This morning, I’m doing my weekend routine of sitting in my favorite bookstore, Borders, reading magazines, drinking iced coffee and enjoying the beauty of being around readers like me who just enjoy a good book. Call me a nerd, but it’s comforting. I love ambiance of a bookstore and reading has been a passion of mine since I was an 8-year-old spending her entire allowance on paperbacks at $2 (yeah, remember when they were that cheap?). I remember reading such classics as The Baby-Sitters Club, Just as Long as We’re Together (Judy Blume is the bomb!), and Roll of Thunder, Hear My Cry. Now, the paperbacks are $15 and even more for hardbacks. Books aren’t cheap but totally worth the enjoyment they give me.
People-watching is one of the things I also enjoy. It’s interesting to see the different walks of life, from students armed with laptops and iPods to retirees lounging reading the newspaper without a care in the world. It’s even better when I spot a girl like me, a rare occasion. Spotting them with my gaydar, it’s so sexy to see an intelligent sistah getting her studying on. A few years back, there was a girl I noticed reading Curve and chatting it up on her Yahoo messenger. Single at the time, I found her to be attractive and even more so that she seemed to be playing on my team. But alas, I never approached her. I can be shy when it comes to those situations, and usually, I need an encouraging sign to approach a woman in public. You never know about those kinds of encounters.

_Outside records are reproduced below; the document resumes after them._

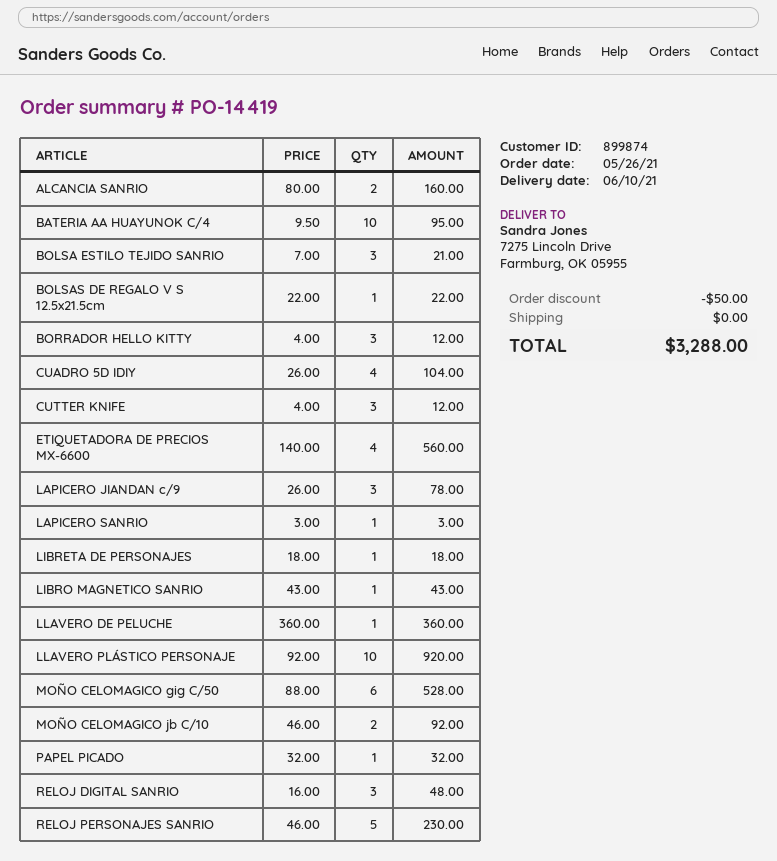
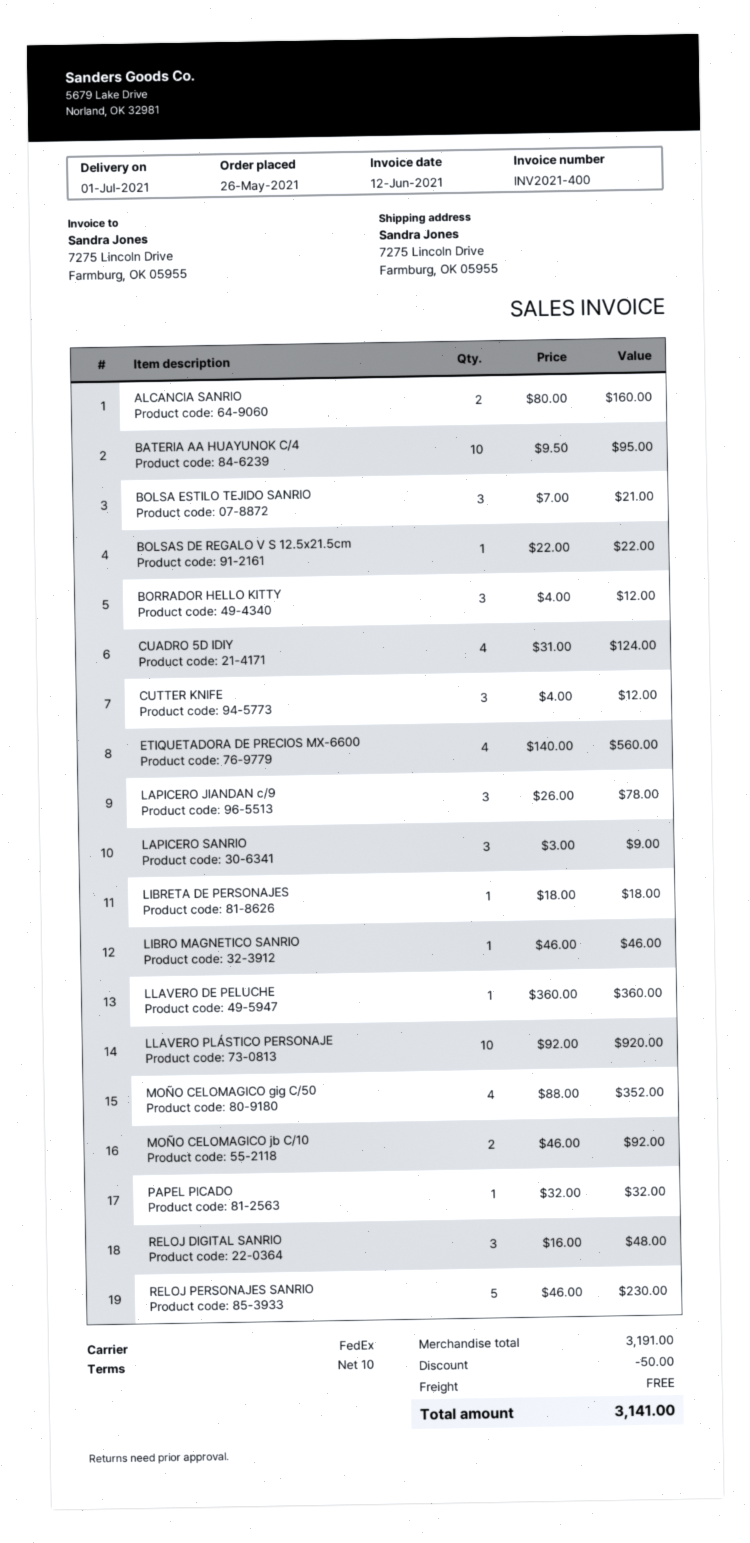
delivery date: 2021-06-10 -> 2021-07-01
CUADRO 5D IDIY: 4 x 26.00 = 104.00 -> 4 x 31.00 = 124.00
LAPICERO SANRIO: 1 x 3.00 = 3.00 -> 3 x 3.00 = 9.00
LIBRO MAGNETICO SANRIO: 1 x 43.00 = 43.00 -> 1 x 46.00 = 46.00
MOÑO CELOMAGICO gig C/50: 6 x 88.00 = 528.00 -> 4 x 88.00 = 352.00
total: 3288.00 -> 3141.00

But I digress. So today, I have picked out the following magazines to read: Essence (with Will & Jada Smith on the cover), Sister 2 Sister (simply to get my black gossip on), US Weekly (to get my mainstream gossip-on), and The Advocate (to read for gay issues). Every one offers something different, and knowledge is definitely power. I begin with The Advocate, which has a column about a woman’s struggle with money living in the high-ass city of San Francisco, an article about the recent approval of gay marriage in Connecticut (yeah! :-)), and an interview with E. Patrick Johnson, who wrote the book Sweet Tea about gay men living in the South. I need to pick that one up. I love reading about our stories, from self-acceptance to coming out to being in love. I guess that’s why I’ve been absolutely drawn to the women on my blogroll. We all have being a lesbian in common, but each have our own stories and journeys that make us different. I love it, and can’t get enough.
The gossip mags, Sister 2 Sister and Us Weekly, offer the same ole thing, but Essence is one of my favorites. The article about Will and Jada is just beautiful, wherein they interview each other about love, marriage and children. The way they interact is just real and refreshing. Listen to this quote from Will to Jada:
“Well, the truth about life is that we’re all alone. But when somebody loves you, right, that experience is shared. Love is the only real connective tissue that allows you to not live and die by yourself. It gives you purpose beyond you. You don’t necessarily have to get married have that, but I’ve always wanted to be married. I knew you were that person for me because you’re loyal, to a fault…”
That’s deep. And considering the fallout from the defeat of gay marriage in California and Florida, it seems to be right on time, and leads me to think of something I read recently about gay marriage. Elton John, that flamboyantly gay icon, said he thinks gays had it wrong when it came to California’s Proposition 8. He believes it was a mistake to go strictly for gay marriage, suggesting that maybe they should have asked for civil unions instead – a move that would have been easier for the mainstream to swallow. I do understand where he’s coming from, considering England approved civil partnerships four years ago and gays have the same rights and benefits as married couples. Maybe it would have been easier for straights to accept us having civil unions, but who says they should be the only one to have the privilege of marriage. They aren’t respecting the institution of marriage any better, so why can’t I have the right to marry my lover?
Actually, California surprised me by opposing gay marriage. Considering how metropolitan the urban areas are, like Los Angeles and San Francisco are, I didn’t see that one coming. Florida, yeah. We’re so conservative as a whole that it was just expected to say Yes to Amendment 2. Considering the protest I saw in front of the Capitol building, and how muddled the language was on the issue, I didn’t have much hope for it to pass. The protests this weekend should show the public just how disappointed we are, and we’re not going away.
Also on my Borders reading pile is Hiding in Hip-Hop by Terrance Dean. It’s an interesting look at the gay world of entertainment from the eyes of an insider. He gives you the skinny on how gay men deal with being on the down-low to achieve further success in Hollywood. There isn’t much name dropping, unless you count pseudonyms he gives actors, singers and rappers to shield their identities. Some of them I’ve been able to figure out, like Ne-Yo (surprise, surprise), but others are like a riddle. I’m excited trying to figure it out. Terrance portrays his life in an honest fashion, from growing feeling abandoned to trying to make heads or tails of his sexuality. You should check it out.